A highly effective mix of neoliberal economic policies, social and religious conservativism and authoritarianism has proven extremely successful, according to Mr Karaveli. It has been refined for years by the Turkish Right, and is now proving equally successful in Europe. In this sense, Mr Karaveli argued, Turkey provides a warning example to Europe for what happens if the Left fails to connect with masses.
A key purpose of the book is to reinterpret Turkish history from a class perspective, to interrupt the common secularist/Islamist dichotomy which is most commonly used to explain authoritarian dynamics in Turkey. Applying a Marxist reading to Turkish history reveals that secularism and Islamism are actually two sides of the same right-wing coin. The clashes in Turkish society are not identitarian, but class-based. The army have not intervened to protect secularism, but to protect dominant class interests.
Mr Karaveli highlights certain continuities between Ataturk, the secularist founder of the Turkish Republic, and the current President Erdogan, leader of the Islamist AKP. Though Ataturk was a radical and Erdogan is a conservative – crucially, both represent bourgeois interests at the expense of workers’ rights. Mr Karaveli noted that while Ataturk oversaw the assassination of 15 Turkish Communist Party members in 1921, Erdogan presides over the country which is second only to China in terms of fatal workplace accidents, with 1,500 workers killed in their workplace this year.
The one exception in Turkey’s history, claims Mr Karaveli, was Bulent Ecevit, who served as Prime Minister four times between 1974 and 2002. Ecevit was early in diagnosing that the problem with democracy in Turkey was not – as the liberal elites maintained – the unenlightened masses, but the liberal elites themselves, who look down upon the masses as ‘reactionary’. Ecevit asserted that one could be religious without being reactionary, and won substantial conservative votes – proving that religious conservatives could vote for social democrats in Turkey.
Developments toward a social democracy were, however, conspired against by the business community, terror wrought by fascist death squads, and pressure from the US. For this reason, Turkey did not follow the paths of Greece, Spain, and Portugal, which transitioned from right-wing authoritarian dictatorships to democracies under the stewardship of socialist, social democratic and communist parties during the 1970s. Instead, Turkey followed the path of Chile, where the military instituted a neoliberal regime, seven years before the military did the same in Turkey in 1980.
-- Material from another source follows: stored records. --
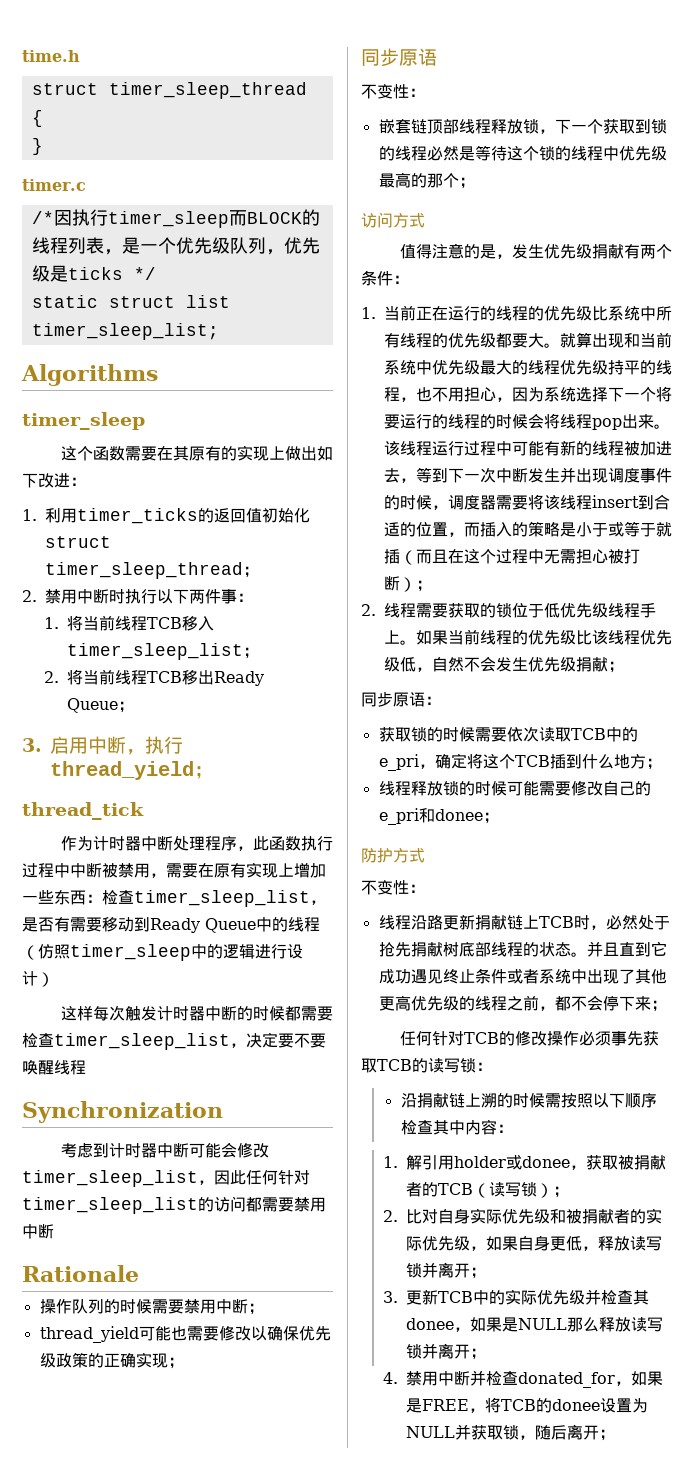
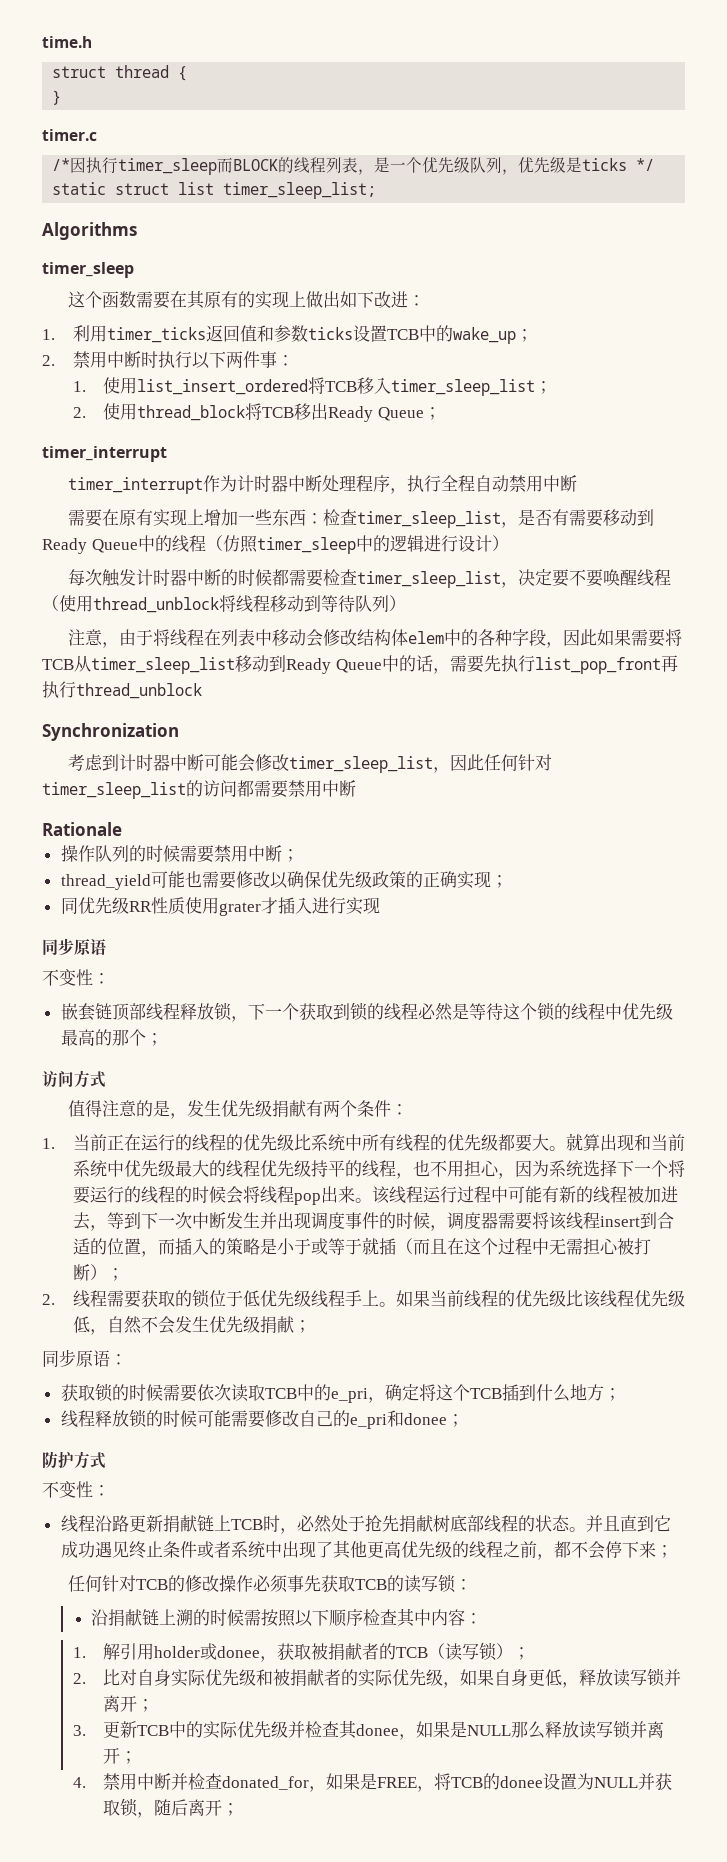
- struct timer_sleep_thread {
+ struct thread {
- 1.利用timer_ticks的返回值初始化struct timer_sleep_thread；
+ 1.利用timer_ticks返回值和参数ticks设置TCB中的wake_up；
- 1.将当前线程TCB移入timer_sleep_list；
+ 1.使用list_insert_ordered将TCB移入timer_sleep_list；
- 2.将当前线程TCB移出Ready Queue；
- 3.启用中断，执行thread_yield；
- thread_tick
- 作为计时器中断处理程序，此函数执行过程中中断被禁用，需要在原有实现上增加一些东西：检查timer_sleep_list，是否有需要移动到Ready Queue中的线程（仿照timer_sleep中的逻辑进行设计）
+ 2.使用thread_block将TCB移出Ready Queue；
+ timer_interrupt
+ timer_interrupt作为计时器中断处理程序，执行全程自动禁用中断
+ 需要在原有实现上增加一些东西：检查timer_sleep_list，是否有需要移动到Ready Queue中的线程（仿照timer_sleep中的逻辑进行设计）
- 这样每次触发计时器中断的时候都需要检查timer_sleep_list，决定要不要唤醒线程
+ 每次触发计时器中断的时候都需要检查timer_sleep_list，决定要不要唤醒线程（使用thread_unblock将线程移动到等待队列）
+ 注意，由于将线程在列表中移动会修改结构体elem中的各种字段，因此如果需要将TCB从timer_sleep_list移动到Ready Queue中的话，需要先执行list_pop_front再执行thread_unblock
+ 同优先级RR性质使用grater才插入进行实现

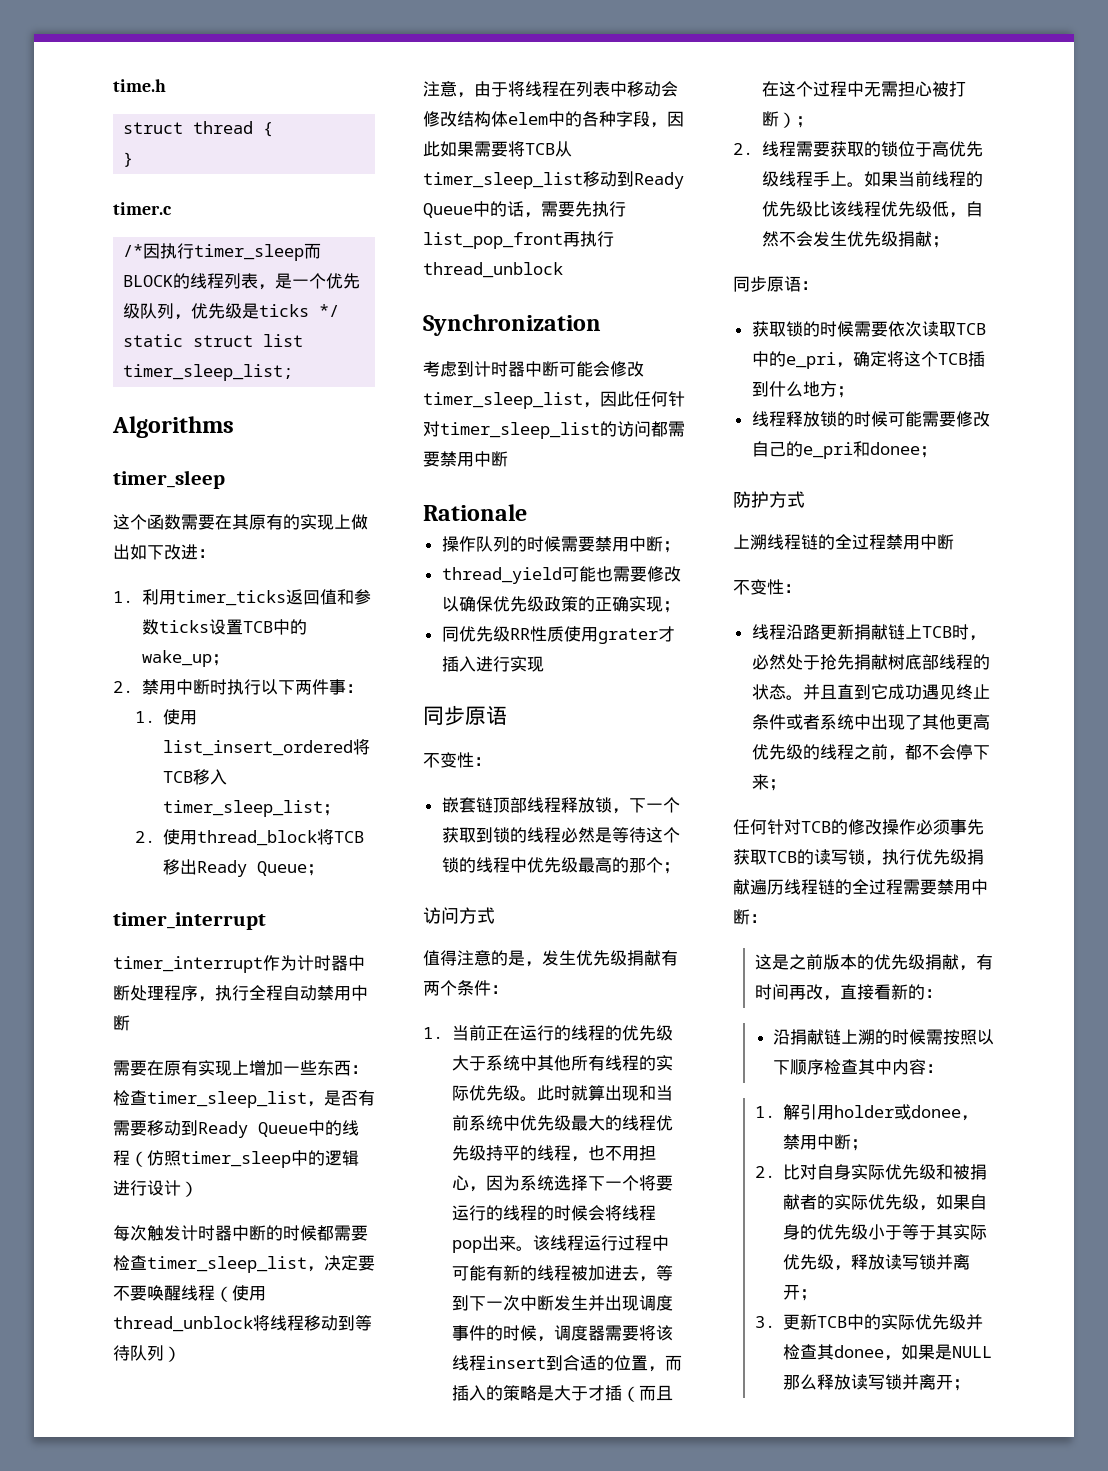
- 1.当前正在运行的线程的优先级比系统中所有线程的优先级都要大。就算出现和当前系统中优先级最大的线程优先级持平的线程，也不用担心，因为系统选择下一个将要运行的线程的时候会将线程pop出来。
+ 1.当前正在运行的线程的优先级大于系统中其他所有线程的实际优先级。此时就算出现和当前系统中优先级最大的线程优先级持平的线程，也不用担心，因为系统选择下一个将要运行的线程的时候会将线程pop出来。
- 该线程运行过程中可能有新的线程被加进去，等到下一次中断发生并出现调度事件的时候，调度器需要将该线程insert到合适的位置，而插入的策略是小于或等于就插（而且在这个过程中无需担心被打断）；
+ 该线程运行过程中可能有新的线程被加进去，等到下一次中断发生并出现调度事件的时候，调度器需要将该线程insert到合适的位置，而插入的策略是大于才插（而且在这个过程中无需担心被打断）；
- 2.线程需要获取的锁位于低优先级线程手上。
+ 2.线程需要获取的锁位于高优先级线程手上。
+ 上溯线程链的全过程禁用中断
- 任何针对TCB的修改操作必须事先获取TCB的读写锁：
+ 任何针对TCB的修改操作必须事先获取TCB的读写锁，执行优先级捐献遍历线程链的全过程需要禁用中断：
+ 这是之前版本的优先级捐献，有时间再改，直接看新的：
- 1.解引用holder或donee，获取被捐献者的TCB（读写锁）；
+ 1.解引用holder或donee，禁用中断；
- 2.比对自身实际优先级和被捐献者的实际优先级，如果自身更低，释放读写锁并离开；
+ 2.比对自身实际优先级和被捐献者的实际优先级，如果自身的优先级小于等于其实际优先级，释放读写锁并离开；
- 4.禁用中断并检查donated_for，如果是FREE，将TCB的donee设置为NULL并获取锁，随后离开；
As the Left in Turkey have alienated the working classes in their elevation of secularism, so the European Lefts have abandoned the working class for the defence of cultural minorities. The hope, both for Turkey and for Europe, is for a Left that brings together diverse struggles. Mr Karaveli made the case that in order for the Left to defend democracy against the Right, class issues must be fought alongside feminist, anti-racist and ecological struggles. Ended the talk on a warning note, Mr Karaveli asserted that if Europe cannot heed the lessons of Turkey in alienating the working classes, democracy in Europe too could soon be in peril.
The views of speakers do not necessarily represent the views of the Centre for Turkey Studies.